Project needs time and ‘big bickies’
FROM Page 6
But more help was always welcome, Mr Morgan said. “We could do with 20 volunteers every day to cope with the amount of information we need to digitise,” he said.
Donations were also welcome, Mr Morgan said, with the trust, reliant not only on donated funds but also equipment, such as the recent gift of 15 computers by Bannister and von Dadelszen lawyers.
Some people who brought in their family history documents were happy to donate an amount to be issued digital copies for other family members, but other than that, the only income came from the annual $25 fees paid by Friends of the Knowledge Bank, but they numbered less than 100.
Mr Morgan said the trust’s aim was to cover its costs but also invest in new technology like a new $26,000 ST View scanner it wants to buy to digitise old newspapers, currently preserved on microfiche.
“It costs us big bickies to run the show, and to get equipment like the scanner so yes, we are permanently in need of funding. We would love anything from a tuppence to $2 million.”

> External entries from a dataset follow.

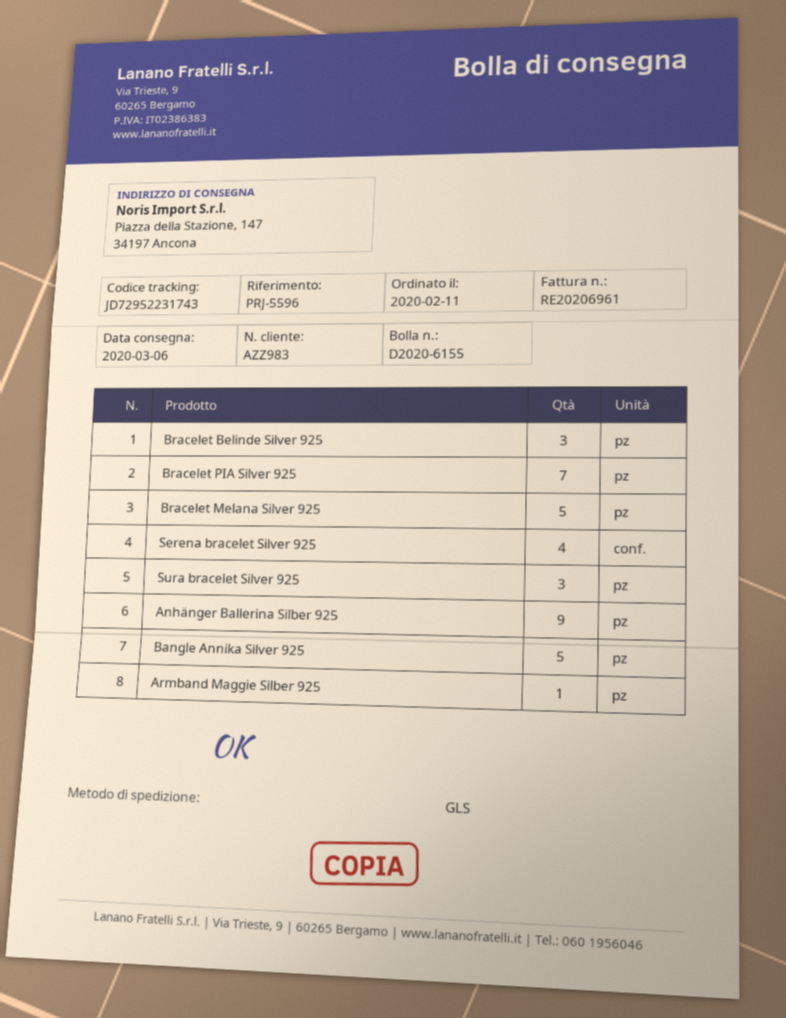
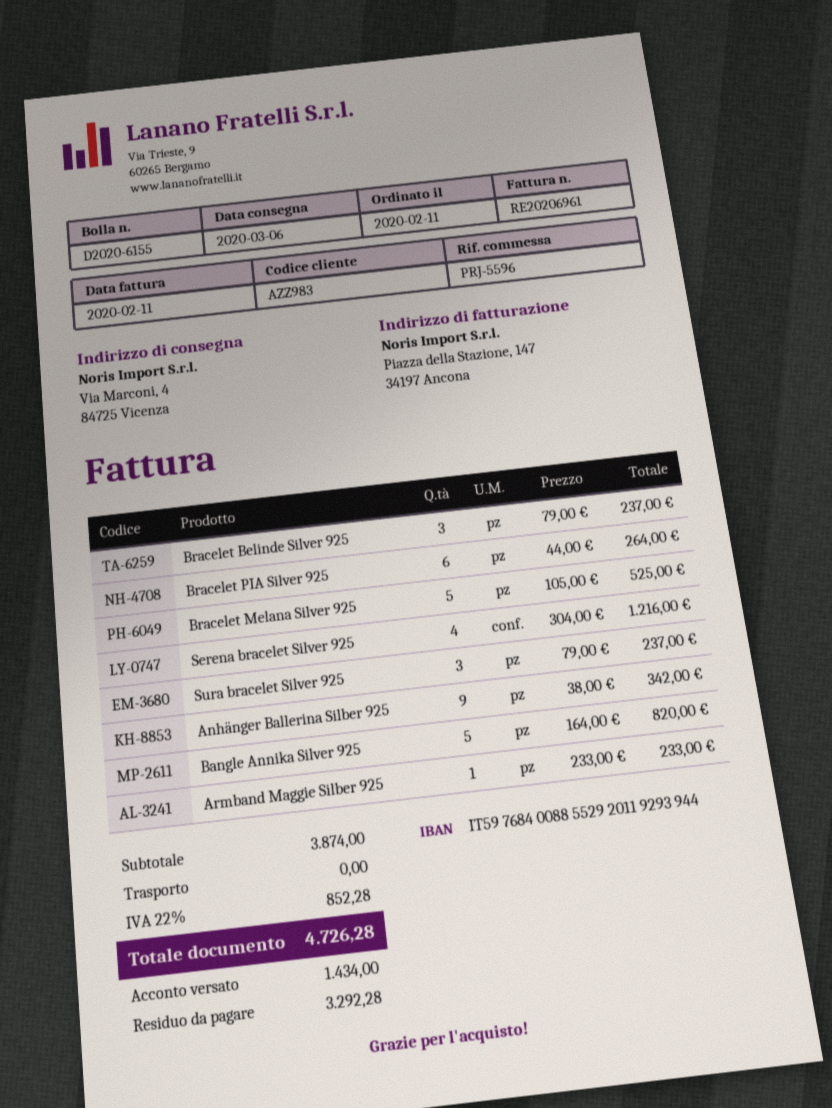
ship to: Piazza della Stazione, 147, 34197 Ancona -> Via Marconi, 4, 84725 Vicenza
Bracelet PIA Silver 925: 7 -> 6

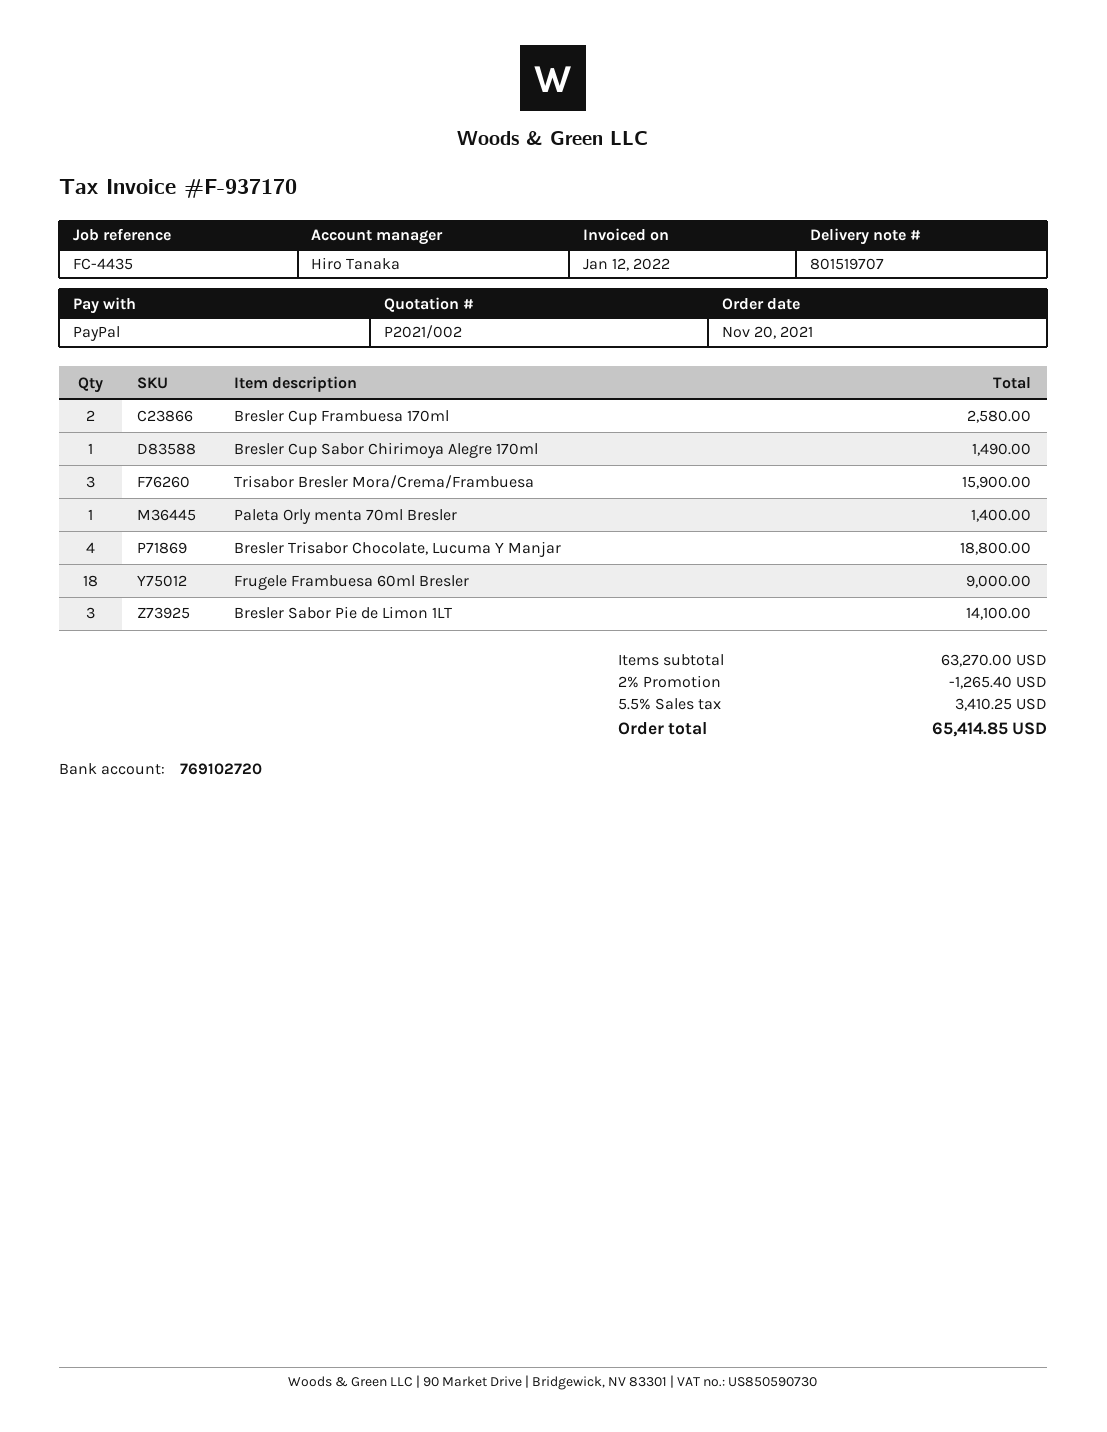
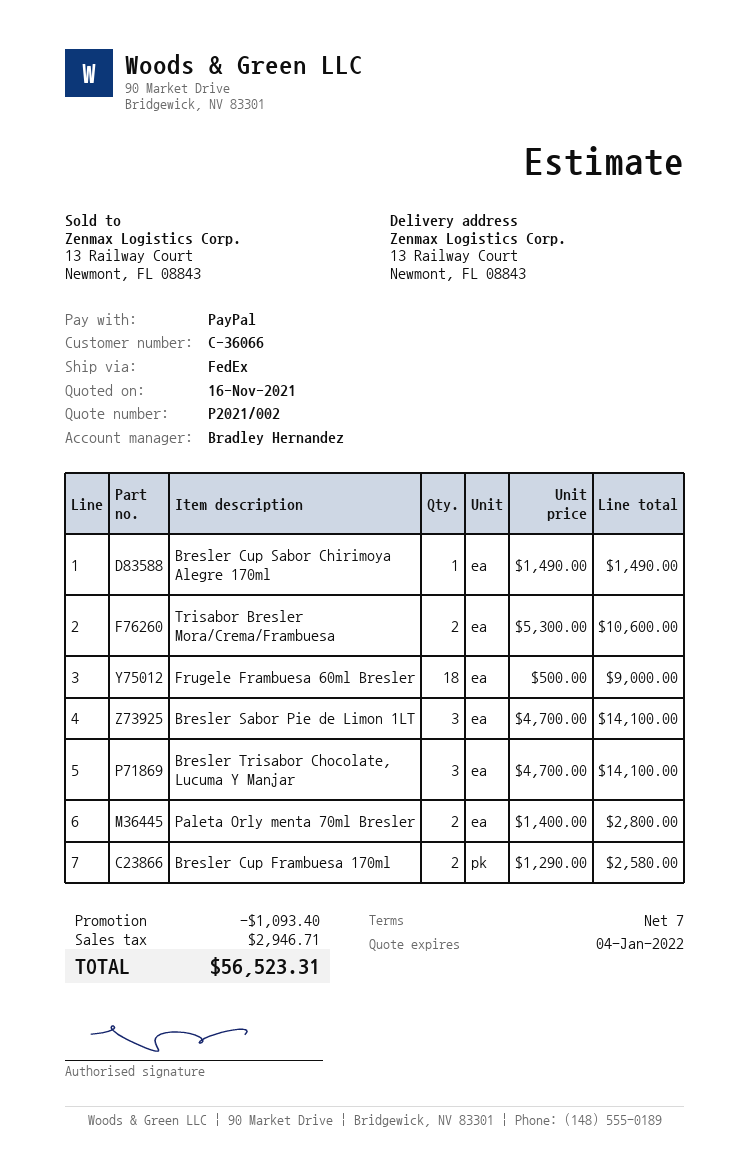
sales rep: Hiro Tanaka -> Bradley Hernandez
Trisabor Bresler Mora/Crema/Frambuesa: 3 for 15900.00 -> 2 for 10600.00
Paleta Orly menta 70ml Bresler: 1 for 1400.00 -> 2 for 2800.00
Bresler Trisabor Chocolate, Lucuma Y Manjar: 4 for 18800.00 -> 3 for 14100.00
discount: 1265.40 -> 1093.40
tax: 3410.25 -> 2946.71
total: 65414.85 -> 56523.31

Mr Morgan said a November 30 open day would be fitting way to mark three years of planning, followed by 12 months spent restoring Stoneycroft, laying a kilometre of cabling and installing computer hardware and software and the first year of operations. “The last two years have been huge in demand of our time, and the next two years will be equally as huge,” he said. “But we are making some great strides. I believe in three or four years when the people of Hawke’s Bay see what we are accumulating now, they will be gob smacked,” he said.
Records for posterity
Elsie Leipst has a simple reason for giving over her collections of newspaper clippings, photographs and journals covering her 40-year career as a Plunket and Hawke’s Bay Hospital nurse to be digitised by the Hawke’s Bay Knowledge Bank.

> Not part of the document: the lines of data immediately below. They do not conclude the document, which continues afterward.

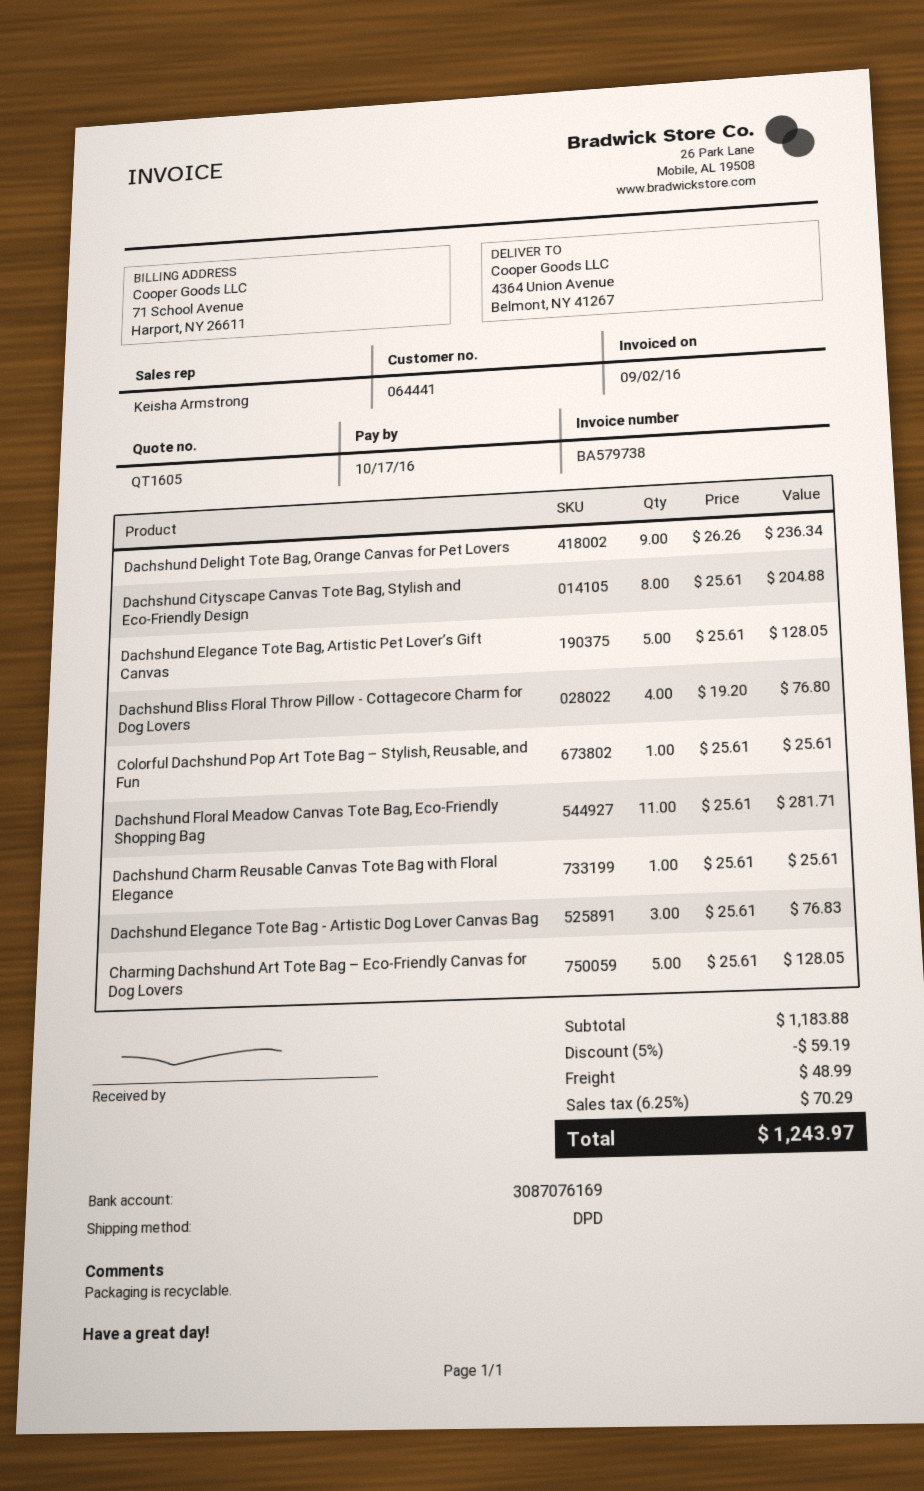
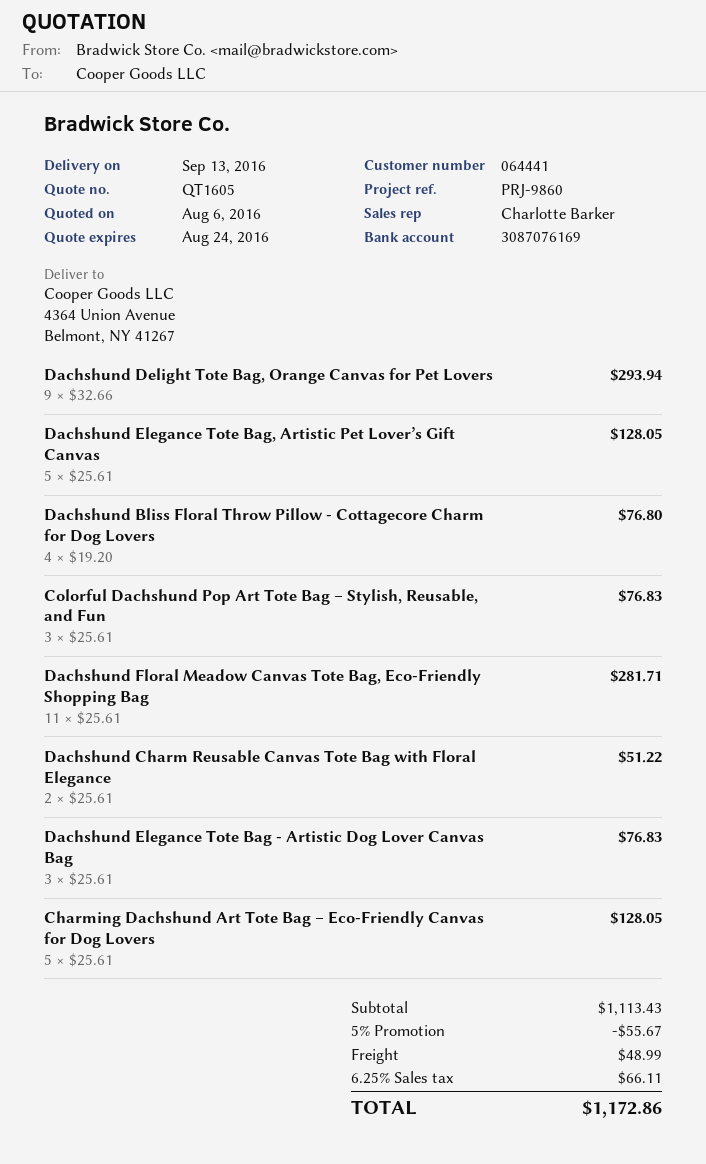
sales rep: Keisha Armstrong -> Charlotte Barker
Dachshund Delight Tote Bag, Orange Canvas for Pet Lovers: 9 x 26.26 = 236.34 -> 9 x 32.66 = 293.94
Dachshund Cityscape Canvas Tote Bag, Stylish and Eco-Friendly Design: 8 x 25.61 = 204.88 -> none
Colorful Dachshund Pop Art Tote Bag – Stylish, Reusable, and Fun: 1 x 25.61 = 25.61 -> 3 x 25.61 = 76.83
Dachshund Charm Reusable Canvas Tote Bag with Floral Elegance: 1 x 25.61 = 25.61 -> 2 x 25.61 = 51.22
subtotal: 1183.88 -> 1113.43
discount: 5% = 59.19 -> 5% = 55.67
tax: 6.25% = 70.29 -> 6.25% = 66.11
total: 1243.97 -> 1172.86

“I have no family to leave it to. I am 94 now, so at my age I have got to do something,” said Ms Leipst, one of the first graduates of the hospital’s now defunct training school, who moved up to clinical nursing director when she retired from the hospital in 1974.
Her friend, renowned Hastings potter Bruce Martin, 87, who founded Kamaka Pottery with late wife Estelle in the mid 1960s, is another who is in the process of having his historical documents digitised.
He had already sorted a lot of his records for his forthcoming book, The Herron Migrates, which details the couple’s business and their trips to Japan to work with master potter, Sanyo Fujii, “But a lot of it is also Hastings history,” said Mr Martin whose Japanese-style anagama kiln on the back of his Bridge Pa property, the largest in New Zealand built with help from Mr Fujii, is now under the protection of the Historic Places Trust.
The Knowledge Bank wanted more locals to come forward with their “shoe boxes of memories”, said communication officer, Nikki Beattie.
“People forget about their family history or the documents get disposed of. We want to preserve it for posterity rather than them discovering that 20 years later, much to their horror, the earwigs or mould have deteriorated it,” she said.
People cold [could] loan or donate their records to the knowledge bank – which would be given a unique collection number and be uploaded to the website and order digital copies of documents for the other family members, she said.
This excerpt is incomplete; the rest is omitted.